» What the task requires:
From the listing below, copy only the lines from the line that contains "Prix reel, 1928: none -> 3.68" to the line that contains "Prix, 1928: none -> 10", counting those two lines as part of the copy.

» Extracted records:
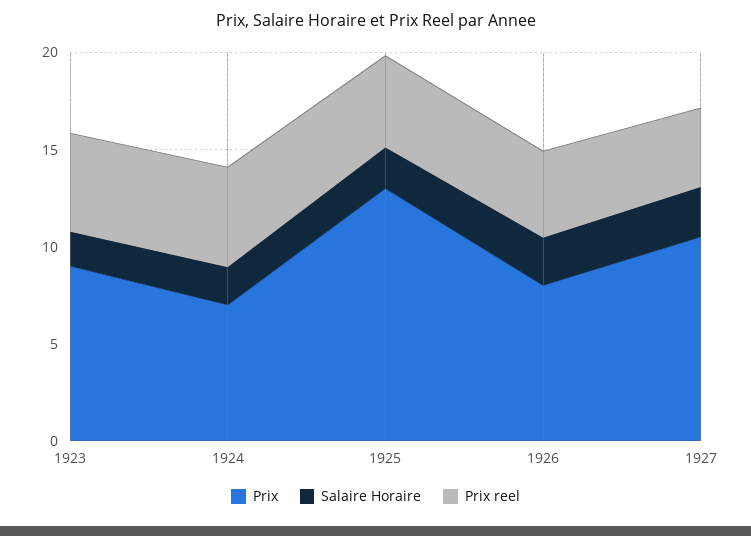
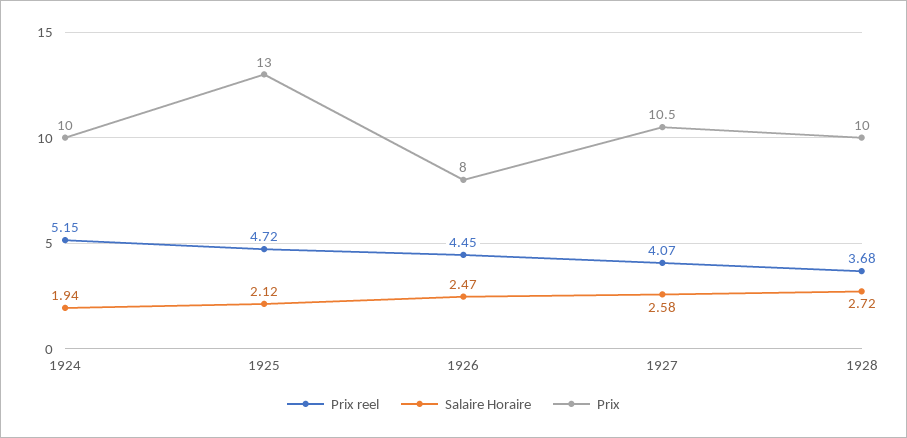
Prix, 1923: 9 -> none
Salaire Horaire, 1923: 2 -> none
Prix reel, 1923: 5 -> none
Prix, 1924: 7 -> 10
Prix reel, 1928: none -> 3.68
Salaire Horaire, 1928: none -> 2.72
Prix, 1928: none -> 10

==

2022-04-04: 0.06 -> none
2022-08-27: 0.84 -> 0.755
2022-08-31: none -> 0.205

» Output below:
Prix reel, 1928: none -> 3.68
Salaire Horaire, 1928: none -> 2.72
Prix, 1928: none -> 10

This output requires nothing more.